* YOUR GOAL
Exact transcription begins at the first line of the material below and ends with the line holding "align-items: flex-end ->"; pictures are skipped.
=== Begin Enclosure ===
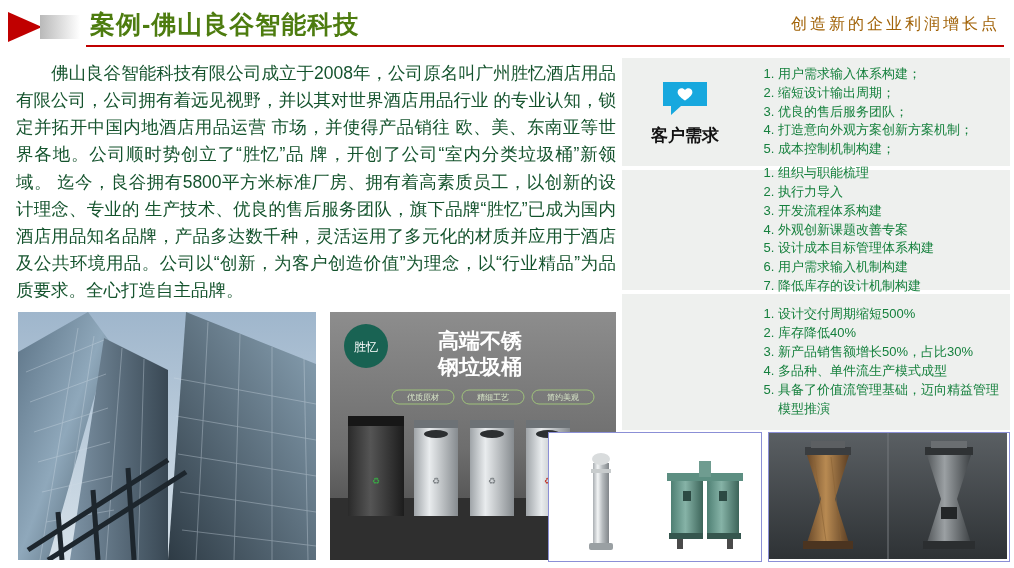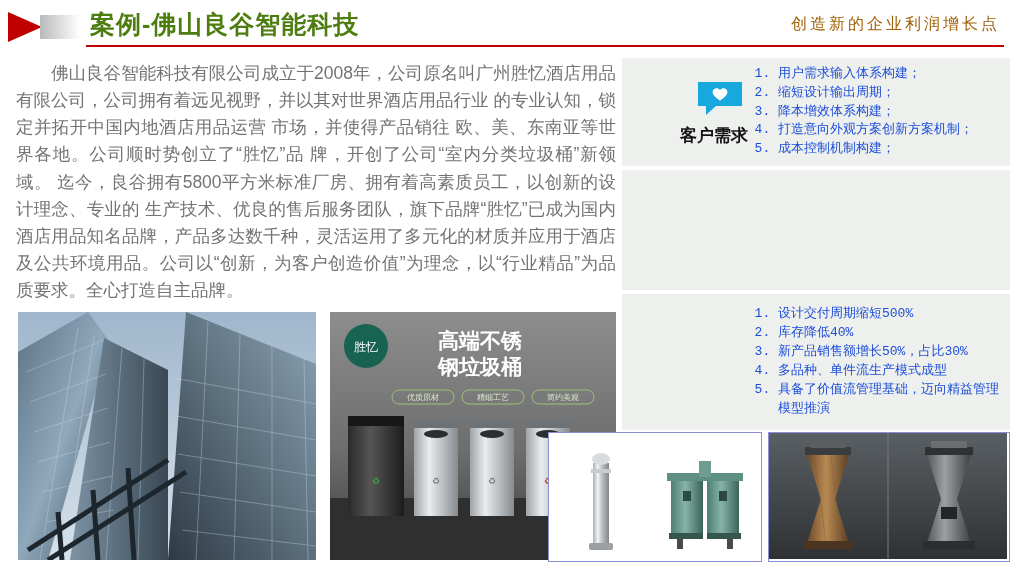"佛山良谷智能科技有限公司成立于2008年，公司原名叫广州胜忆酒店用品有限公司，公" .body-text { color: #737373 -> #14532d }
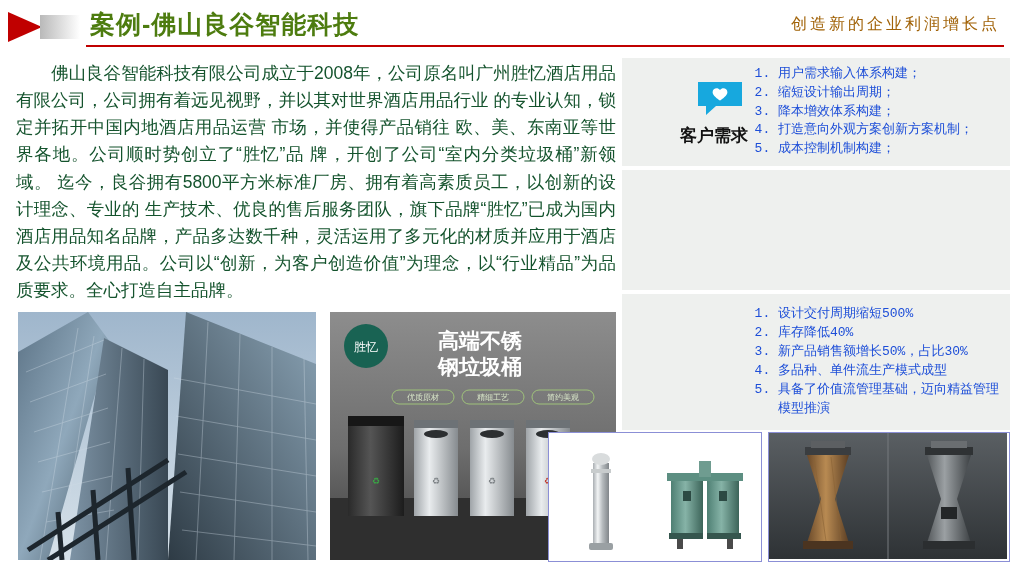"用户需求输入体系构建；" .panel ol li { color: #1d4ed8 -> #15803d; font-family: Liberation Mono, monospace -> none }
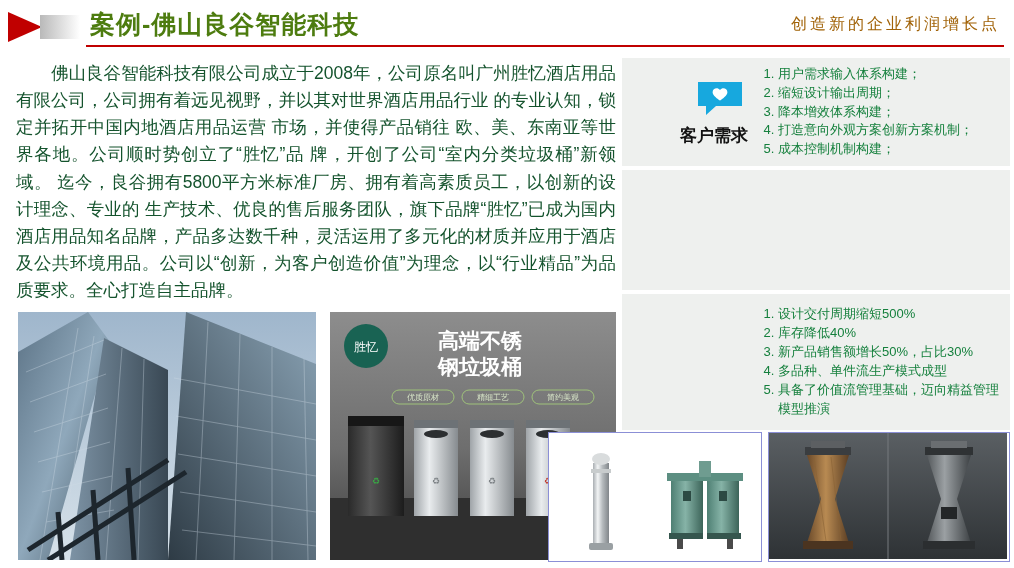"降本增效体系构建；" li { text: 降本增效体系构建 -> 优良的售后服务团队 }
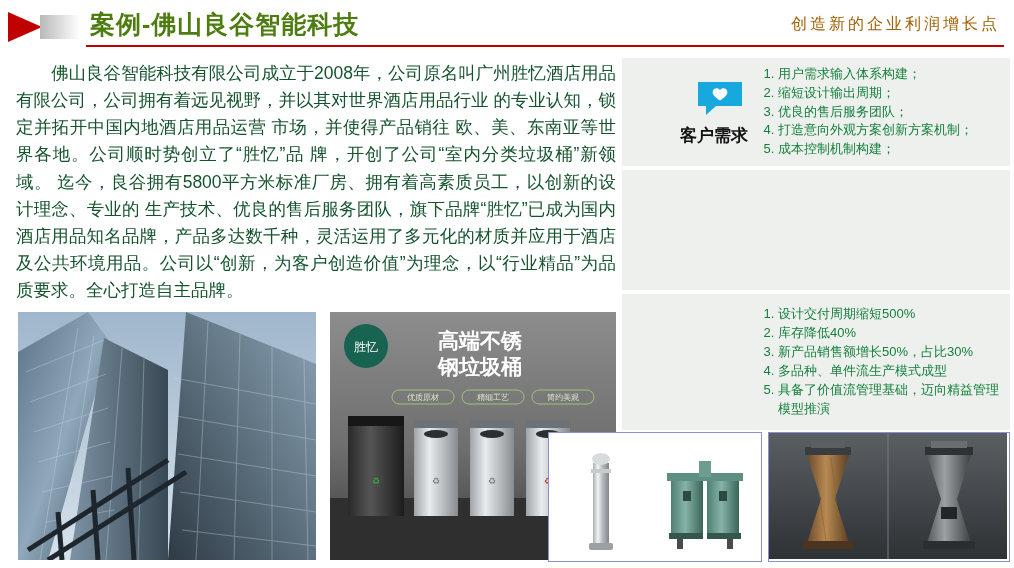"客户需求" .panel-icon-col { align-items: flex-end -> center }
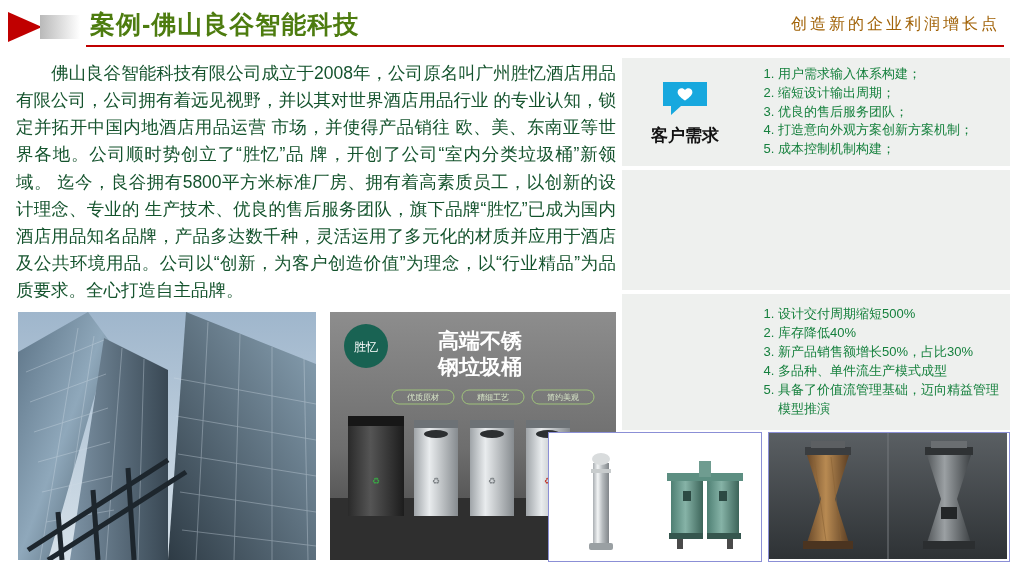"组织与职能梳理" ol { html: none -> <ol> <li>组织与职能梳理</li> <li>执行力导入</li> <li>开发流程体系构建</li> <li>外观创新课题改善专案</li> <li>设计成本目标管理体系构建</li> <li>用户需求输入机制构建</li> <li>降低库存的设计机制构建</li> </ol> }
=== End Enclosure ===
* ANSWER
"佛山良谷智能科技有限公司成立于2008年，公司原名叫广州胜忆酒店用品有限公司，公" .body-text { color: #737373 -> #14532d }
"用户需求输入体系构建；" .panel ol li { color: #1d4ed8 -> #15803d; font-family: Liberation Mono, monospace -> none }
"降本增效体系构建；" li { text: 降本增效体系构建 -> 优良的售后服务团队 }
"客户需求" .panel-icon-col { align-items: flex-end -> center }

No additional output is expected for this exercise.